# Exercise prompt
Reproduce every entry that follows word for word, but omit the images.
Segment Start: Data extract
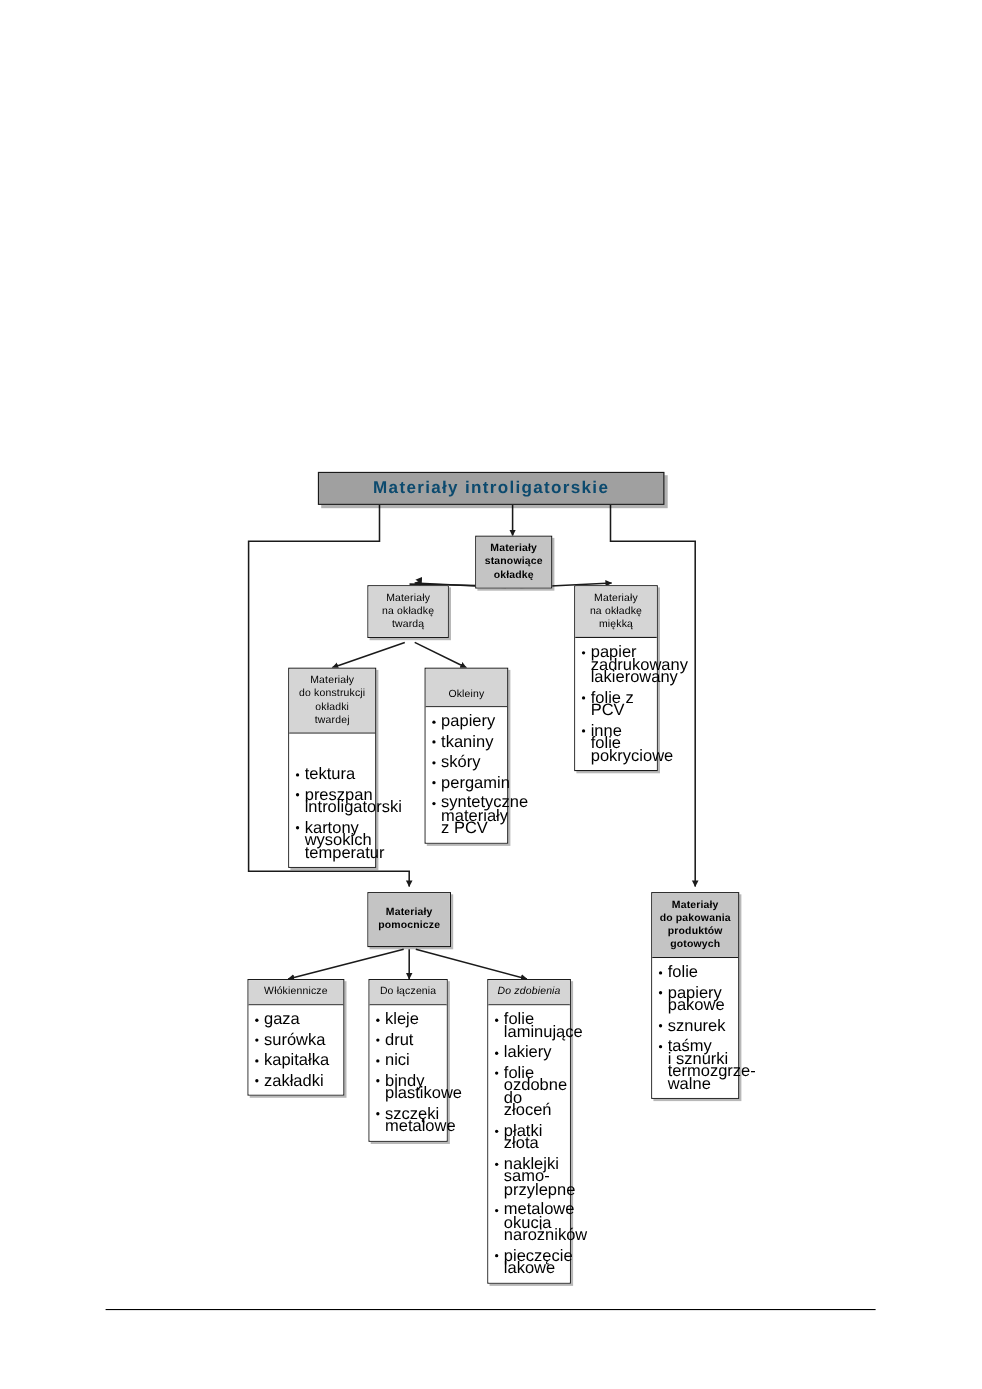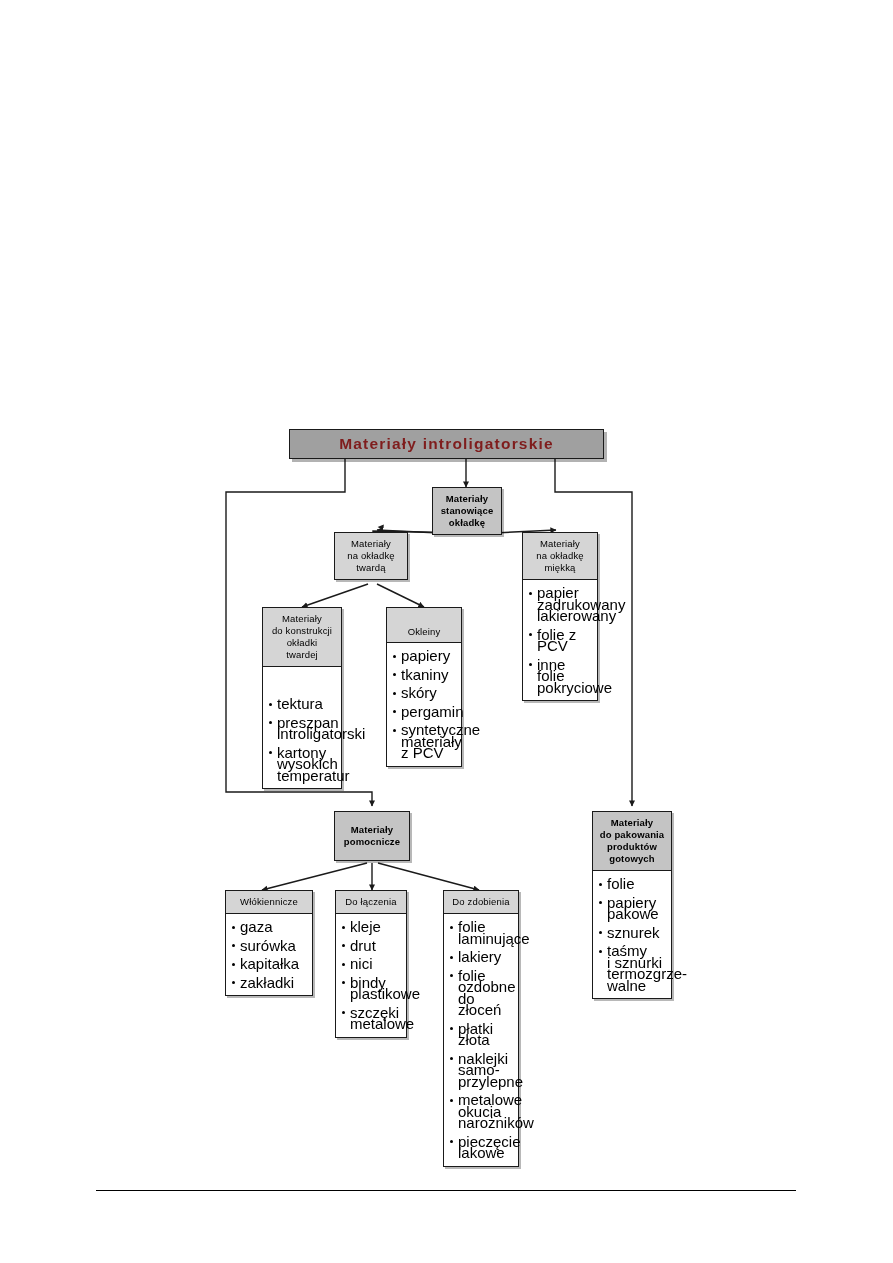--- a/index.html
+++ b/index.html
@@ -93,21 +93,21 @@
     background: #a0a0a0;
     box-shadow: 3px 3px 0 rgba(0,0,0,0.3);
     display: flex;
     align-items: center;
     justify-content: center;
   }
   #title-banner .t {
     font-size: 15.5px;
     font-weight: bold;
     letter-spacing: 1.2px;
-    color: #7f1d1d;
+    color: #0c4a6e;
   }
 
   
   #page-rule {
     position: absolute;
     left: 96px;
     top: 1190px;
     width: 700px;
     height: 1px;
     background: #000;
@@ -245,21 +245,21 @@
       <li style="white-space: pre-line;">drut</li>
       <li style="white-space: pre-line;">nici</li>
       <li style="white-space: pre-line;">bindy
 plastikowe</li>
       <li style="white-space: pre-line;">szczęki
 metalowe</li>
     </ul>
   </div>
 
   <div class="node has-list" style="left:443px; top:890px; width:76px;">
-    <div class="head gray-light" style="white-space: pre-line;">Do zdobienia</div>
+    <div class="head gray-light" style="white-space: pre-line; font-style: italic;">Do zdobienia</div>
     <ul>
       <li style="white-space: pre-line;">folie
 laminujące</li>
       <li style="white-space: pre-line;">lakiery</li>
       <li style="white-space: pre-line;">folie ozdobne
 do złoceń</li>
       <li style="white-space: pre-line;">płatki złota</li>
       <li style="white-space: pre-line;">naklejki
 samo-
 przylepne</li>

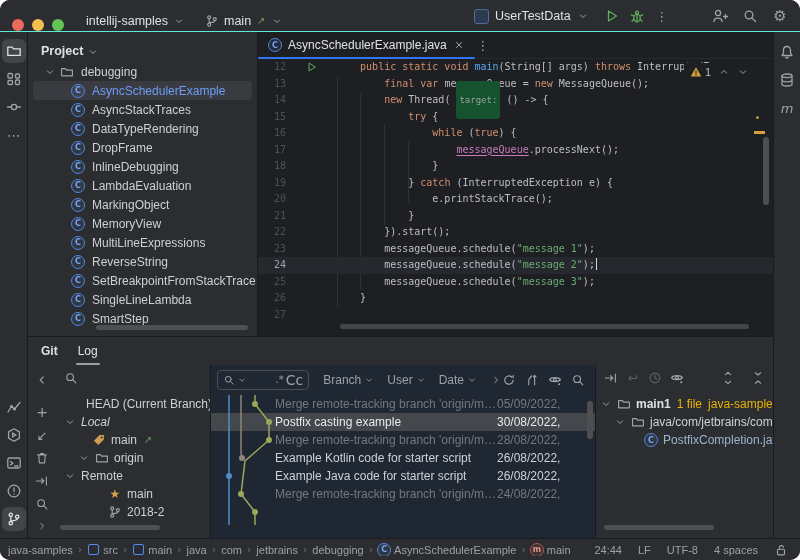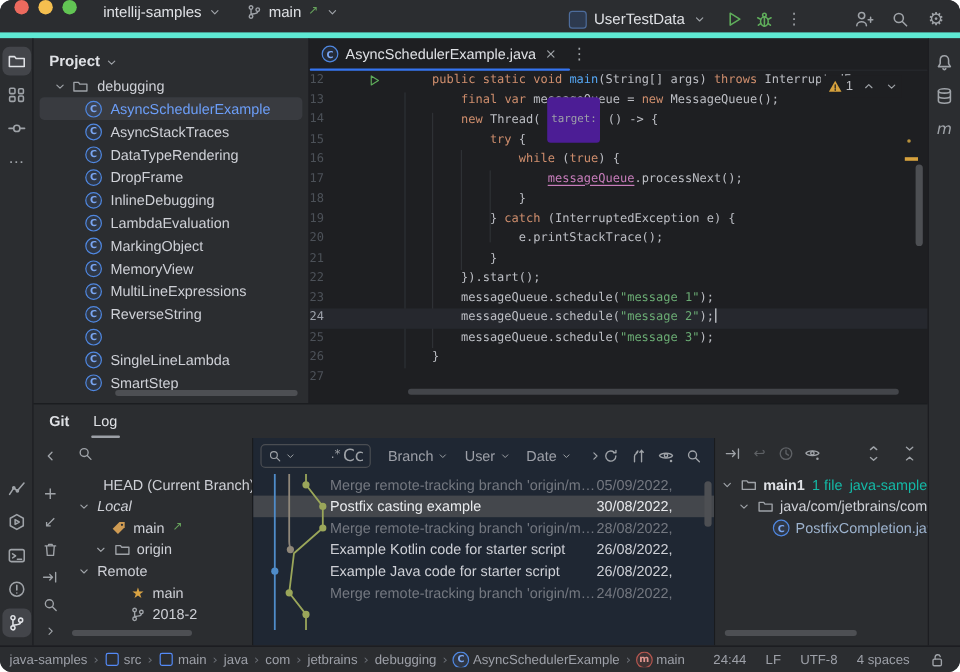--- a/index.html
+++ b/index.html
@@ -14,21 +14,21 @@
          font-family:"DejaVu Sans",sans-serif;font-weight:bold}
   .badge.cls{width:12px;height:12px;border-radius:50%;border:1px solid #4f87e0;color:#7aa6f2;
              font-size:8px;background:rgba(79,135,224,.12)}
   .badge.mtd{width:12px;height:12px;border-radius:50%;border:1px solid #b4564f;color:#e09690;
              font-size:8px;background:rgba(180,86,79,.15)}
   .badge.mod{width:9px;height:9px;border:1.3px solid #548af7;border-radius:2px}
   .rc-badge{width:13px;height:13px;border-radius:3px;background:#2d3a4f;border:1px solid #4d6c9b;flex:none}
 
   
   .titlebar{position:absolute;left:0;top:0;width:800px;height:32px;background:#2b2d30;
-            border-bottom:5px solid #5eead4;display:flex;align-items:flex-start;box-sizing:border-box}
+            border-bottom:1px solid #5eead4;display:flex;align-items:flex-end;box-sizing:border-box}
   .traffic{display:flex;gap:8px;padding:0 16px 0 12px}
   .tl{width:12px;height:12px;border-radius:50%}
   .tb-widget{display:flex;align-items:center;gap:5px;padding:3px 6px;border-radius:6px;color:#dfe1e5;font-size:12.5px}
   .run-group{position:absolute;left:468px;top:0;height:32px;display:flex;align-items:center;gap:9px}
   .tb-right{position:absolute;right:12px;top:0;height:32px;display:flex;align-items:center;gap:14px}
 
   
   .leftbar{position:absolute;left:0;top:32px;width:28px;height:506px;background:#2b2d30;border-right:1px solid #1a1b1e;
            display:flex;flex-direction:column;align-items:center;padding:5px 0;box-sizing:border-box}
   .rightbar{position:absolute;left:773px;top:32px;width:27px;height:506px;background:#2b2d30;border-left:1px solid #1a1b1e;
@@ -54,26 +54,26 @@
   
   .editor{position:absolute;left:258px;top:32px;width:515px;height:304px;background:#1e1f22;overflow:hidden}
   .tabbar{position:relative;height:26px;display:flex;align-items:center;border-bottom:1px solid #27292d}
   .tab{position:relative;display:flex;align-items:center;gap:6px;height:26px;padding:0 10px;color:#dfe1e5}
   .tab::after{content:"";position:absolute;left:0;right:0;bottom:-1px;height:2.5px;background:#3574f0;border-radius:1px}
   .code{position:absolute;left:0;top:27px;right:0;bottom:0;font-family:"DejaVu Sans Mono",monospace;
         font-size:10px;line-height:16.5px;white-space:pre}
   .iguide{position:absolute;width:1px;background:#2e3135}
   .cl{display:flex;height:16.5px;position:relative;align-items:center}
   .cl.cur{background:#26282e}
-  .ln{width:44px;text-align:left;color:#4c5158;flex:none}
+  .ln{width:44px;text-align:center;color:#4c5158;flex:none}
   .lnic{width:20px;height:16px;flex:none;display:flex;align-items:center;justify-content:center}
   .ltxt{margin-left:14px}
   .tk-k{color:#cf8e6d}.tk-d{color:#bcbec4}.tk-f{color:#56a8f5}.tk-s{color:#6aab73}
   .tk-v{color:#c77dbb;text-decoration:underline;text-underline-offset:2px}
-  .tk-i{display:inline-block;background:#4c1d95;color:#9da0a8;border-radius:3px;padding:13px 3px;
+  .tk-i{display:inline-block;background:#14532d;color:#9da0a8;border-radius:3px;padding:13px 3px;
         font-size:9px;line-height:12px;vertical-align:middle}
   .caret-bar{display:inline-block;width:1.5px;height:12px;background:#d4d7dd;vertical-align:-2px;margin-left:1px}
   .insp{position:absolute;top:31px;right:22px;height:18px;display:flex;align-items:center;gap:7px;
         background:#1e1f22;padding:0 2px 0 6px;color:#868a91;z-index:4}
   .insp .wnum{color:#bcbec4;font-size:11px;margin-left:-4px}
   .estripe-dash{position:absolute;right:8px;top:99px;width:11px;height:3px;background:#d6a13d;z-index:5}
   .estripe-dot{position:absolute;right:14px;top:84px;width:3px;height:3px;border-radius:50%;background:#b8913c;z-index:5}
 
   
   .git{position:absolute;left:28px;top:336px;width:745px;height:202px;background:#2b2d30;
@@ -105,21 +105,21 @@
   .crow.sel{background:#44474c;color:#e8eaed}
   .cmsg{flex:1;overflow:hidden;white-space:nowrap;text-overflow:ellipsis}
   .cdate{width:92px;flex:none}
   .cgraph{position:absolute;left:4px;top:30px;z-index:3;pointer-events:none}
   .files{position:absolute;left:568px;top:0;right:0;bottom:0;background:#2b2d30;overflow:hidden}
   .ftoolbar{height:26px;display:flex;align-items:center;gap:8px;padding-left:8px}
   .ft-sp{flex:1}
   .ftree{position:absolute;top:30px;left:0;right:0;bottom:0}
   .frow{height:18px;display:flex;align-items:center;white-space:nowrap;overflow:hidden;color:#ced0d6}
   .frow .icon{margin-right:5px}
-  .fmeta{color:#14b8a6;margin-left:6px}
+  .fmeta{color:#eab308;margin-left:6px}
   .fblue{color:#9db3ce}
 
   
   .statusbar{position:absolute;left:0;bottom:0;width:800px;height:22px;background:#2b2d30;border-top:1px solid #1a1b1e;
              display:flex;align-items:center;font-size:11px;color:#9da0a8;padding:0 12px 0 8px;box-sizing:border-box}
   .bc{display:flex;align-items:center;white-space:nowrap;overflow:hidden}
   .bc-item{display:flex;align-items:flex-start;gap:4px}
   .bc-sep{color:#6a6e75;margin:0 5px;font-family:"DejaVu Sans",sans-serif}
   .sb-right{margin-left:auto;display:flex;align-items:center;gap:16px;flex:none}
 </style>
@@ -360,20 +360,21 @@
         <div class="trow" style="padding-left: 43px;">
           <span class="badge cls">C</span>
           <span class="lbl">MultiLineExpressions</span>
         </div>
         <div class="trow" style="padding-left: 43px;">
           <span class="badge cls">C</span>
           <span class="lbl">ReverseString</span>
         </div>
         <div class="trow" style="padding-left: 43px;">
           <span class="badge cls">C</span>
+          <span class="lbl">SetBreakpointFromStackTrace</span>
         </div>
         <div class="trow" style="padding-left: 43px;">
           <span class="badge cls">C</span>
           <span class="lbl">SingleLineLambda</span>
         </div>
         <div class="trow" style="padding-left: 43px;">
           <span class="badge cls">C</span>
           <span class="lbl">SmartStep</span>
         </div>
       </div>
Segment End: Data extract
# Result of this task
--- a/index.html
+++ b/index.html
@@ -93,21 +93,21 @@
     background: #a0a0a0;
     box-shadow: 3px 3px 0 rgba(0,0,0,0.3);
     display: flex;
     align-items: center;
     justify-content: center;
   }
   #title-banner .t {
     font-size: 15.5px;
     font-weight: bold;
     letter-spacing: 1.2px;
-    color: #7f1d1d;
+    color: #0c4a6e;
   }
 
   
   #page-rule {
     position: absolute;
     left: 96px;
     top: 1190px;
     width: 700px;
     height: 1px;
     background: #000;
@@ -245,21 +245,21 @@
       <li style="white-space: pre-line;">drut</li>
       <li style="white-space: pre-line;">nici</li>
       <li style="white-space: pre-line;">bindy
 plastikowe</li>
       <li style="white-space: pre-line;">szczęki
 metalowe</li>
     </ul>
   </div>
 
   <div class="node has-list" style="left:443px; top:890px; width:76px;">
-    <div class="head gray-light" style="white-space: pre-line;">Do zdobienia</div>
+    <div class="head gray-light" style="white-space: pre-line; font-style: italic;">Do zdobienia</div>
     <ul>
       <li style="white-space: pre-line;">folie
 laminujące</li>
       <li style="white-space: pre-line;">lakiery</li>
       <li style="white-space: pre-line;">folie ozdobne
 do złoceń</li>
       <li style="white-space: pre-line;">płatki złota</li>
       <li style="white-space: pre-line;">naklejki
 samo-
 przylepne</li>

--- a/index.html
+++ b/index.html
@@ -14,21 +14,21 @@
          font-family:"DejaVu Sans",sans-serif;font-weight:bold}
   .badge.cls{width:12px;height:12px;border-radius:50%;border:1px solid #4f87e0;color:#7aa6f2;
              font-size:8px;background:rgba(79,135,224,.12)}
   .badge.mtd{width:12px;height:12px;border-radius:50%;border:1px solid #b4564f;color:#e09690;
              font-size:8px;background:rgba(180,86,79,.15)}
   .badge.mod{width:9px;height:9px;border:1.3px solid #548af7;border-radius:2px}
   .rc-badge{width:13px;height:13px;border-radius:3px;background:#2d3a4f;border:1px solid #4d6c9b;flex:none}
 
   
   .titlebar{position:absolute;left:0;top:0;width:800px;height:32px;background:#2b2d30;
-            border-bottom:5px solid #5eead4;display:flex;align-items:flex-start;box-sizing:border-box}
+            border-bottom:1px solid #5eead4;display:flex;align-items:flex-end;box-sizing:border-box}
   .traffic{display:flex;gap:8px;padding:0 16px 0 12px}
   .tl{width:12px;height:12px;border-radius:50%}
   .tb-widget{display:flex;align-items:center;gap:5px;padding:3px 6px;border-radius:6px;color:#dfe1e5;font-size:12.5px}
   .run-group{position:absolute;left:468px;top:0;height:32px;display:flex;align-items:center;gap:9px}
   .tb-right{position:absolute;right:12px;top:0;height:32px;display:flex;align-items:center;gap:14px}
 
   
   .leftbar{position:absolute;left:0;top:32px;width:28px;height:506px;background:#2b2d30;border-right:1px solid #1a1b1e;
            display:flex;flex-direction:column;align-items:center;padding:5px 0;box-sizing:border-box}
   .rightbar{position:absolute;left:773px;top:32px;width:27px;height:506px;background:#2b2d30;border-left:1px solid #1a1b1e;
@@ -54,26 +54,26 @@
   
   .editor{position:absolute;left:258px;top:32px;width:515px;height:304px;background:#1e1f22;overflow:hidden}
   .tabbar{position:relative;height:26px;display:flex;align-items:center;border-bottom:1px solid #27292d}
   .tab{position:relative;display:flex;align-items:center;gap:6px;height:26px;padding:0 10px;color:#dfe1e5}
   .tab::after{content:"";position:absolute;left:0;right:0;bottom:-1px;height:2.5px;background:#3574f0;border-radius:1px}
   .code{position:absolute;left:0;top:27px;right:0;bottom:0;font-family:"DejaVu Sans Mono",monospace;
         font-size:10px;line-height:16.5px;white-space:pre}
   .iguide{position:absolute;width:1px;background:#2e3135}
   .cl{display:flex;height:16.5px;position:relative;align-items:center}
   .cl.cur{background:#26282e}
-  .ln{width:44px;text-align:left;color:#4c5158;flex:none}
+  .ln{width:44px;text-align:center;color:#4c5158;flex:none}
   .lnic{width:20px;height:16px;flex:none;display:flex;align-items:center;justify-content:center}
   .ltxt{margin-left:14px}
   .tk-k{color:#cf8e6d}.tk-d{color:#bcbec4}.tk-f{color:#56a8f5}.tk-s{color:#6aab73}
   .tk-v{color:#c77dbb;text-decoration:underline;text-underline-offset:2px}
-  .tk-i{display:inline-block;background:#4c1d95;color:#9da0a8;border-radius:3px;padding:13px 3px;
+  .tk-i{display:inline-block;background:#14532d;color:#9da0a8;border-radius:3px;padding:13px 3px;
         font-size:9px;line-height:12px;vertical-align:middle}
   .caret-bar{display:inline-block;width:1.5px;height:12px;background:#d4d7dd;vertical-align:-2px;margin-left:1px}
   .insp{position:absolute;top:31px;right:22px;height:18px;display:flex;align-items:center;gap:7px;
         background:#1e1f22;padding:0 2px 0 6px;color:#868a91;z-index:4}
   .insp .wnum{color:#bcbec4;font-size:11px;margin-left:-4px}
   .estripe-dash{position:absolute;right:8px;top:99px;width:11px;height:3px;background:#d6a13d;z-index:5}
   .estripe-dot{position:absolute;right:14px;top:84px;width:3px;height:3px;border-radius:50%;background:#b8913c;z-index:5}
 
   
   .git{position:absolute;left:28px;top:336px;width:745px;height:202px;background:#2b2d30;
@@ -105,21 +105,21 @@
   .crow.sel{background:#44474c;color:#e8eaed}
   .cmsg{flex:1;overflow:hidden;white-space:nowrap;text-overflow:ellipsis}
   .cdate{width:92px;flex:none}
   .cgraph{position:absolute;left:4px;top:30px;z-index:3;pointer-events:none}
   .files{position:absolute;left:568px;top:0;right:0;bottom:0;background:#2b2d30;overflow:hidden}
   .ftoolbar{height:26px;display:flex;align-items:center;gap:8px;padding-left:8px}
   .ft-sp{flex:1}
   .ftree{position:absolute;top:30px;left:0;right:0;bottom:0}
   .frow{height:18px;display:flex;align-items:center;white-space:nowrap;overflow:hidden;color:#ced0d6}
   .frow .icon{margin-right:5px}
-  .fmeta{color:#14b8a6;margin-left:6px}
+  .fmeta{color:#eab308;margin-left:6px}
   .fblue{color:#9db3ce}
 
   
   .statusbar{position:absolute;left:0;bottom:0;width:800px;height:22px;background:#2b2d30;border-top:1px solid #1a1b1e;
              display:flex;align-items:center;font-size:11px;color:#9da0a8;padding:0 12px 0 8px;box-sizing:border-box}
   .bc{display:flex;align-items:center;white-space:nowrap;overflow:hidden}
   .bc-item{display:flex;align-items:flex-start;gap:4px}
   .bc-sep{color:#6a6e75;margin:0 5px;font-family:"DejaVu Sans",sans-serif}
   .sb-right{margin-left:auto;display:flex;align-items:center;gap:16px;flex:none}
 </style>
@@ -360,20 +360,21 @@
         <div class="trow" style="padding-left: 43px;">
           <span class="badge cls">C</span>
           <span class="lbl">MultiLineExpressions</span>
         </div>
         <div class="trow" style="padding-left: 43px;">
           <span class="badge cls">C</span>
           <span class="lbl">ReverseString</span>
         </div>
         <div class="trow" style="padding-left: 43px;">
           <span class="badge cls">C</span>
+          <span class="lbl">SetBreakpointFromStackTrace</span>
         </div>
         <div class="trow" style="padding-left: 43px;">
           <span class="badge cls">C</span>
           <span class="lbl">SingleLineLambda</span>
         </div>
         <div class="trow" style="padding-left: 43px;">
           <span class="badge cls">C</span>
           <span class="lbl">SmartStep</span>
         </div>
       </div>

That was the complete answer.